- _Action item_
Write each line of the material exactly as given, from the top through the line that contains "2024-04-11 15:33: none -> 0.03", and omit all pictures.

- _Input_
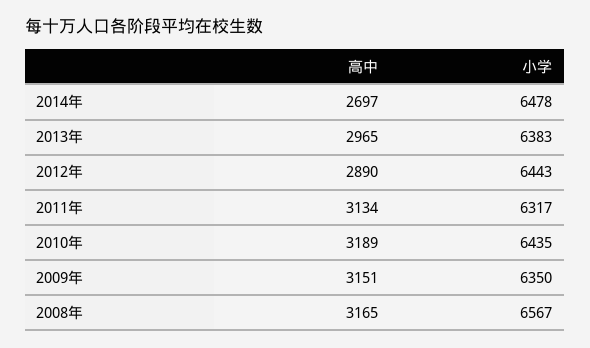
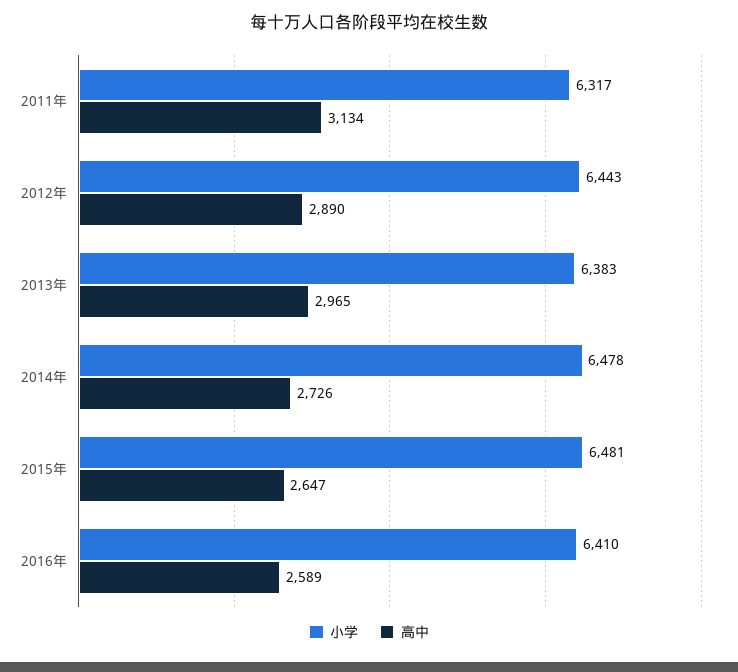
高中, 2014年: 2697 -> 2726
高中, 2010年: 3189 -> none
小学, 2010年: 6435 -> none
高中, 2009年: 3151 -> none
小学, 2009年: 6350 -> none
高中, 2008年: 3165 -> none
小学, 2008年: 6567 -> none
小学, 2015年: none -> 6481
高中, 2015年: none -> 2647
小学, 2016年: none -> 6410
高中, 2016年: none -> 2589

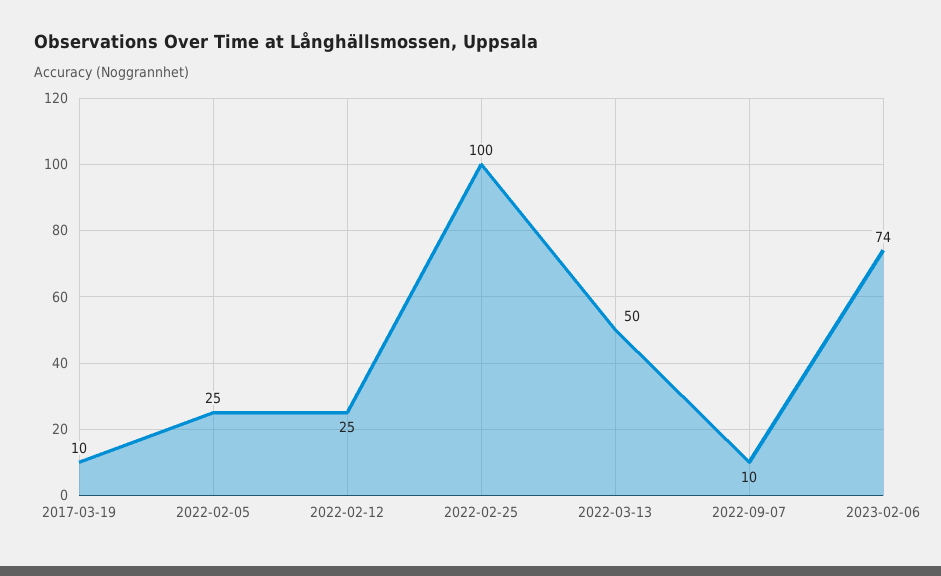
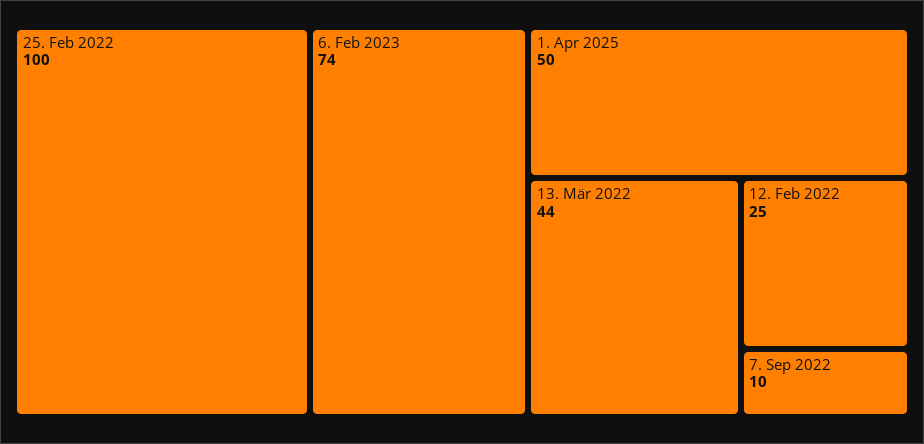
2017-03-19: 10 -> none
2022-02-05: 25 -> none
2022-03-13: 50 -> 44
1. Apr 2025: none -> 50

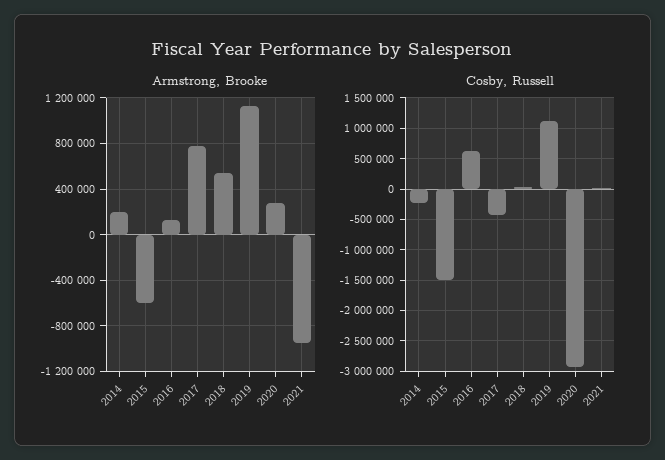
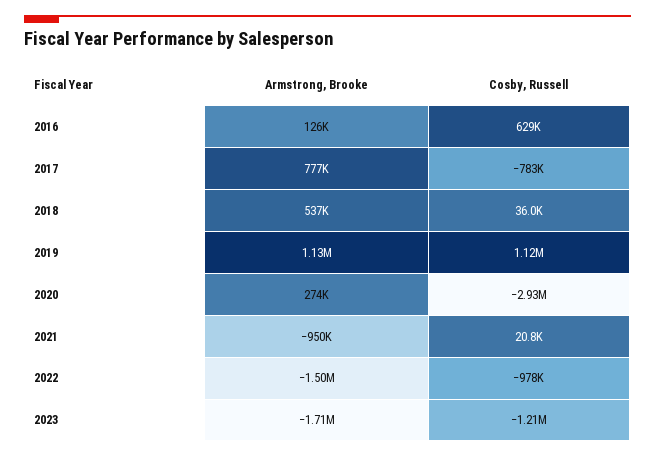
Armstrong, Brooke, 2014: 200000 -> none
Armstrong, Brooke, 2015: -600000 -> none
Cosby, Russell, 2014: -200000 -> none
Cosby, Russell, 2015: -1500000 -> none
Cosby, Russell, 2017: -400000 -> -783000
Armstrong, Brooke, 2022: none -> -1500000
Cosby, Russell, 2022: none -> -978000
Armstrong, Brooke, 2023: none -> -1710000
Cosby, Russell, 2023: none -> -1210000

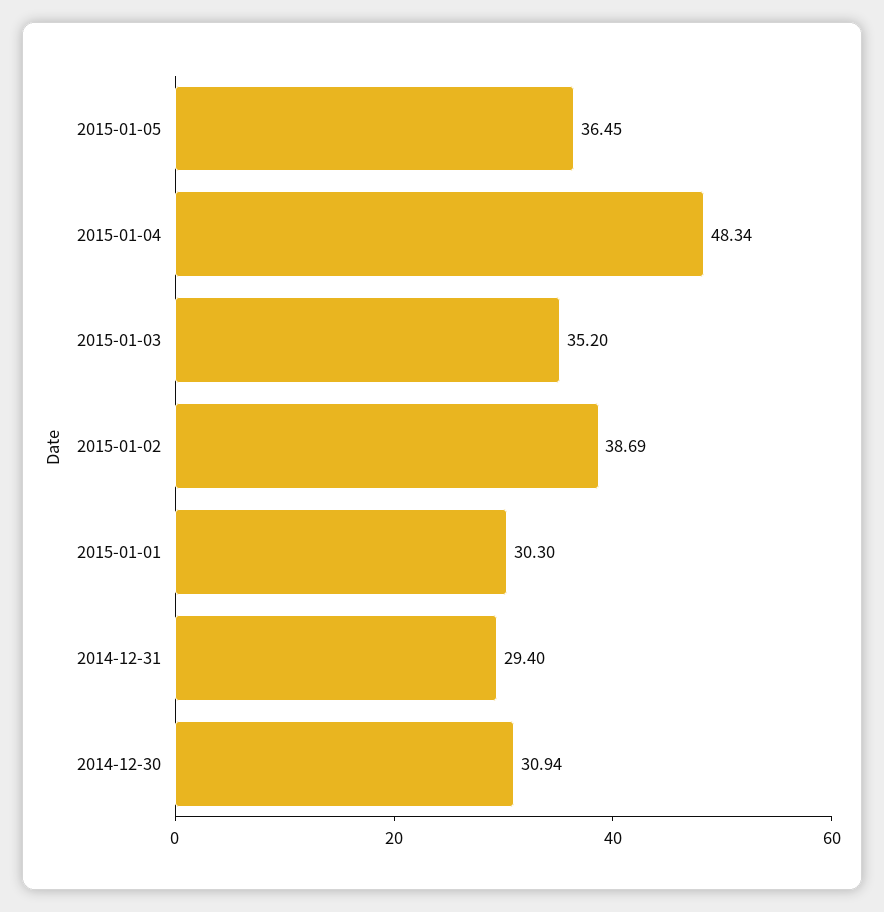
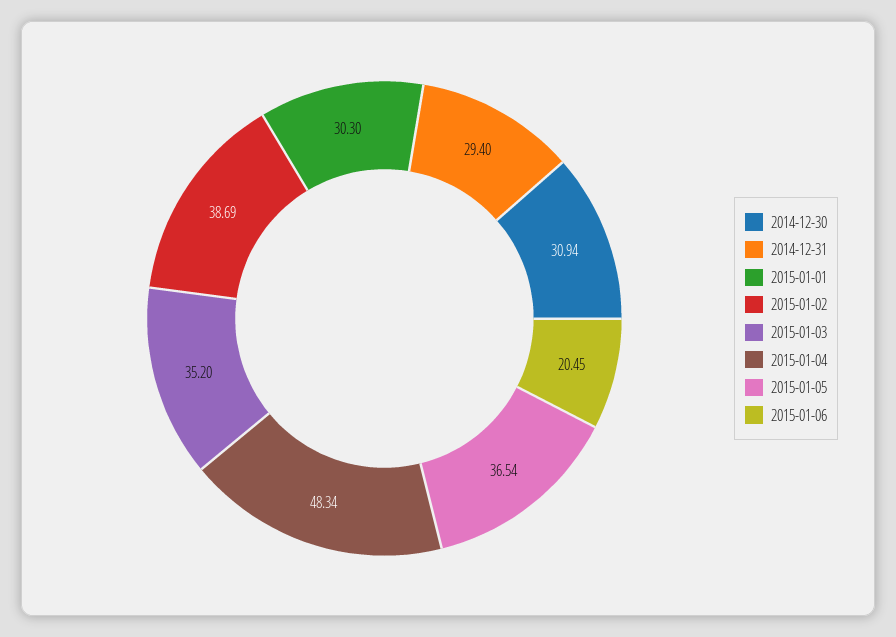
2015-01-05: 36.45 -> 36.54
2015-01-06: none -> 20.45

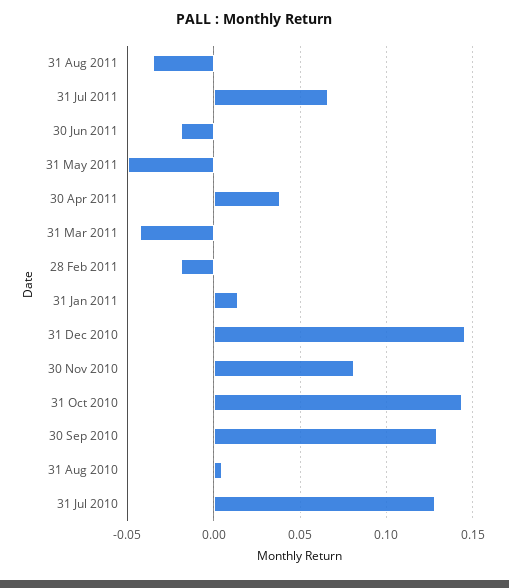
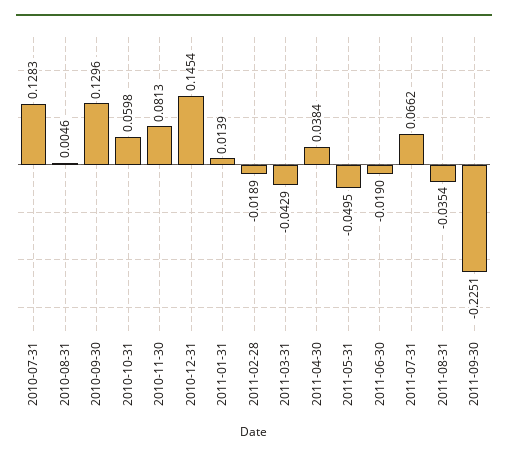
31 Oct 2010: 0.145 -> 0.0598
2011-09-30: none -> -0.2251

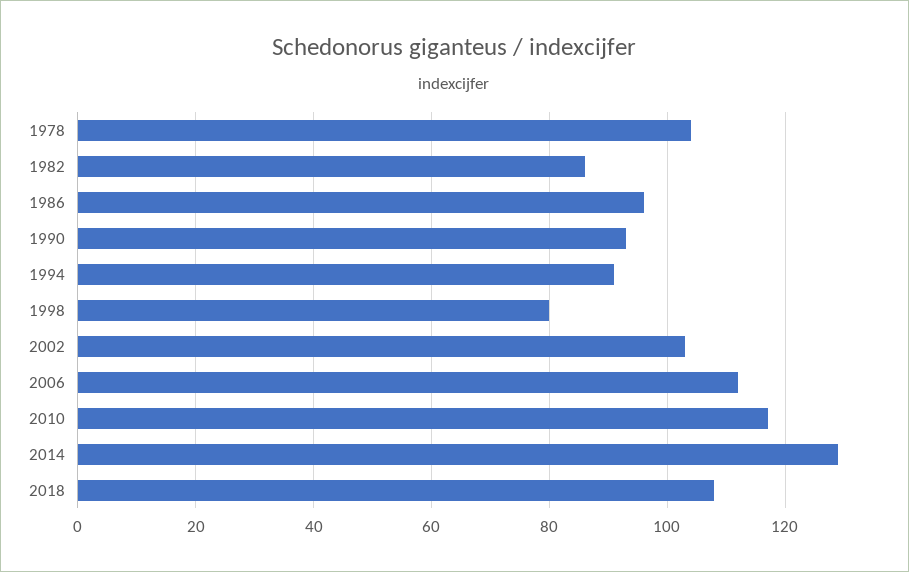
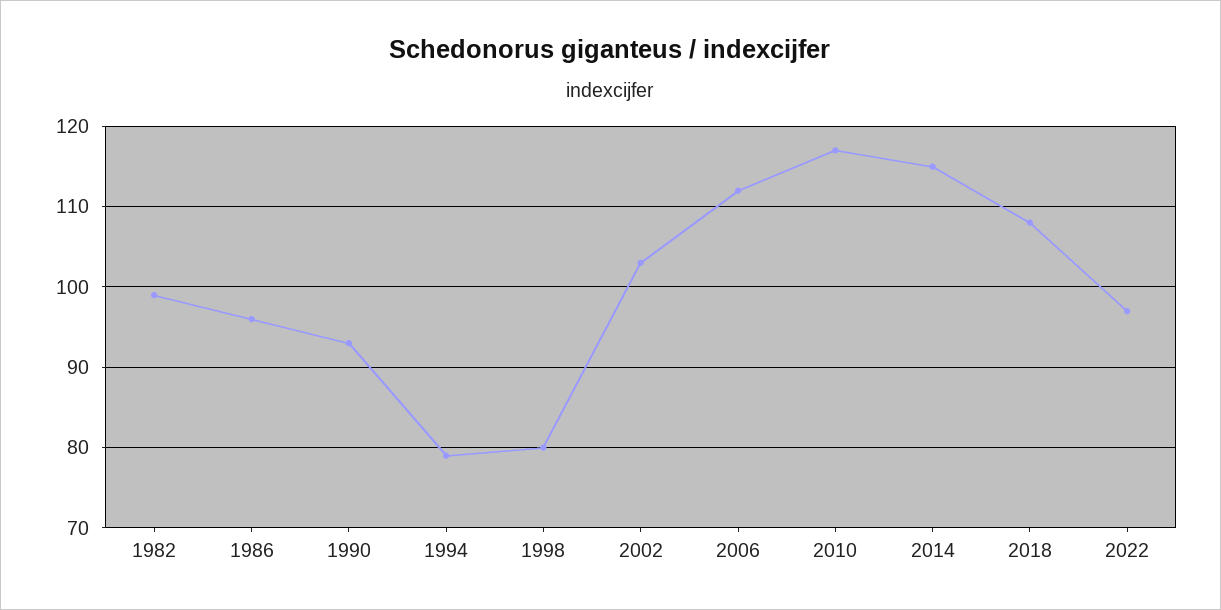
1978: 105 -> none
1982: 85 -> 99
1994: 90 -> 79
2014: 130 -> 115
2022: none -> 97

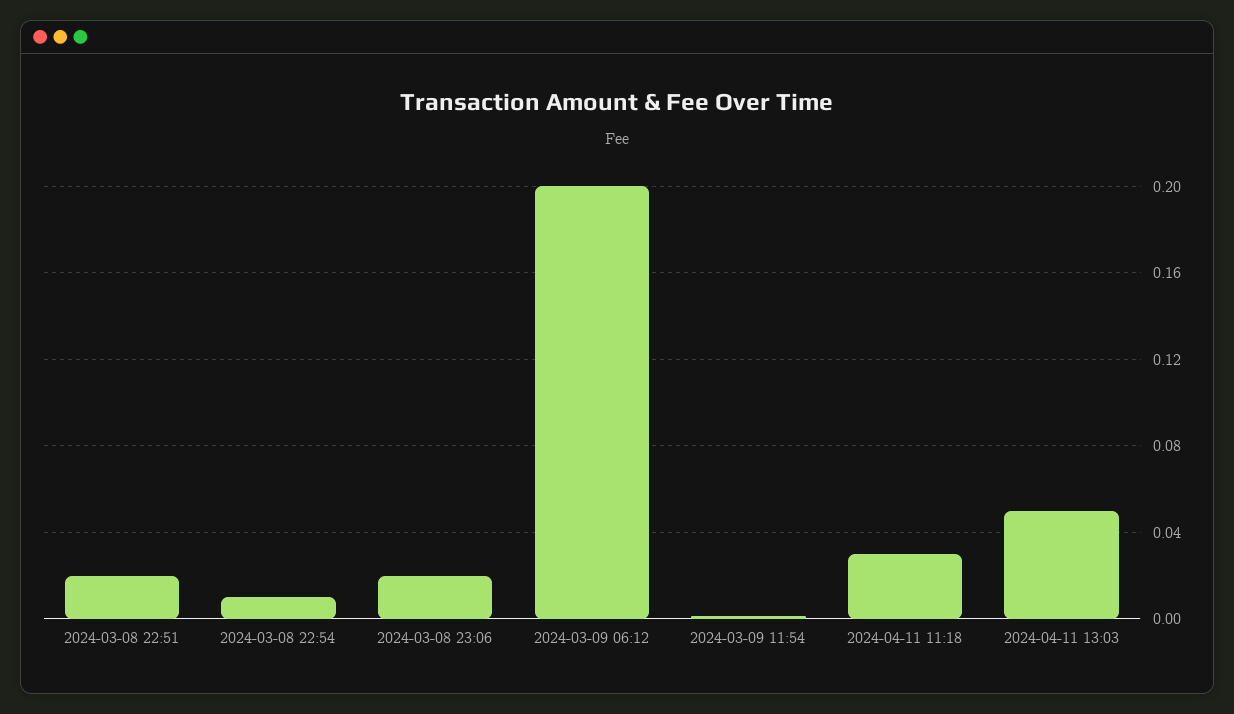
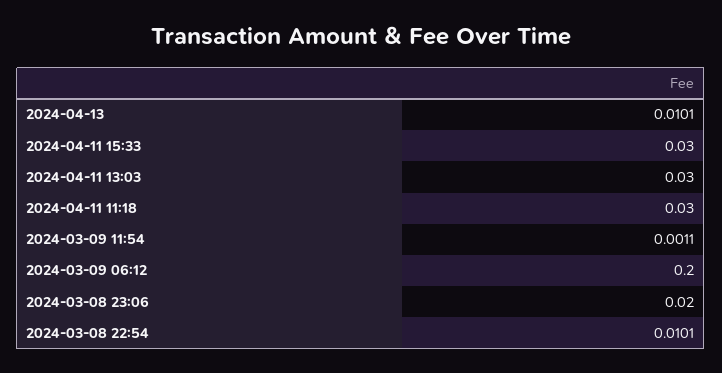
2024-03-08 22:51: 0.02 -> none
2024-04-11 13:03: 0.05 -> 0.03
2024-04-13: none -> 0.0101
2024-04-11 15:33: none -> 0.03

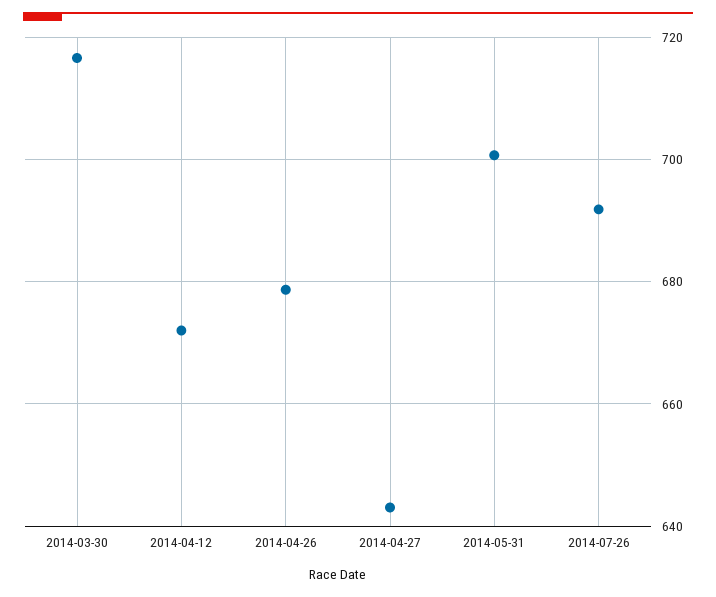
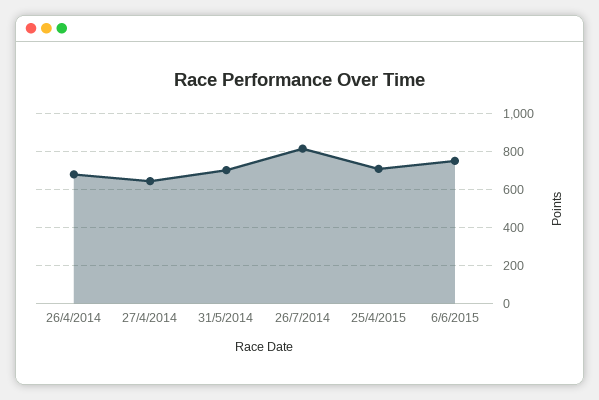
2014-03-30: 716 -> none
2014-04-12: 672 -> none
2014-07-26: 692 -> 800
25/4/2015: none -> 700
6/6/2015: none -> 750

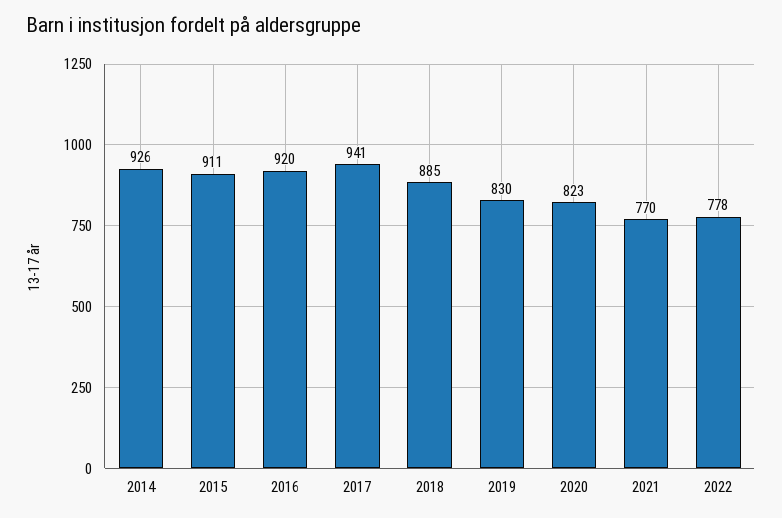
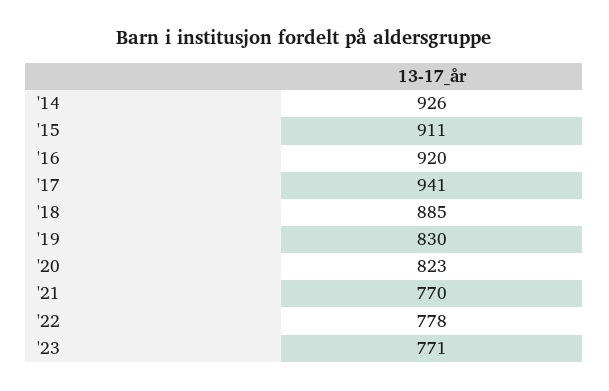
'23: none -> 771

- _Result of the exercise_
高中, 2014年: 2697 -> 2726
高中, 2010年: 3189 -> none
小学, 2010年: 6435 -> none
高中, 2009年: 3151 -> none
小学, 2009年: 6350 -> none
高中, 2008年: 3165 -> none
小学, 2008年: 6567 -> none
小学, 2015年: none -> 6481
高中, 2015年: none -> 2647
小学, 2016年: none -> 6410
高中, 2016年: none -> 2589

2017-03-19: 10 -> none
2022-02-05: 25 -> none
2022-03-13: 50 -> 44
1. Apr 2025: none -> 50

Armstrong, Brooke, 2014: 200000 -> none
Armstrong, Brooke, 2015: -600000 -> none
Cosby, Russell, 2014: -200000 -> none
Cosby, Russell, 2015: -1500000 -> none
Cosby, Russell, 2017: -400000 -> -783000
Armstrong, Brooke, 2022: none -> -1500000
Cosby, Russell, 2022: none -> -978000
Armstrong, Brooke, 2023: none -> -1710000
Cosby, Russell, 2023: none -> -1210000

2015-01-05: 36.45 -> 36.54
2015-01-06: none -> 20.45

31 Oct 2010: 0.145 -> 0.0598
2011-09-30: none -> -0.2251

1978: 105 -> none
1982: 85 -> 99
1994: 90 -> 79
2014: 130 -> 115
2022: none -> 97

2024-03-08 22:51: 0.02 -> none
2024-04-11 13:03: 0.05 -> 0.03
2024-04-13: none -> 0.0101
2024-04-11 15:33: none -> 0.03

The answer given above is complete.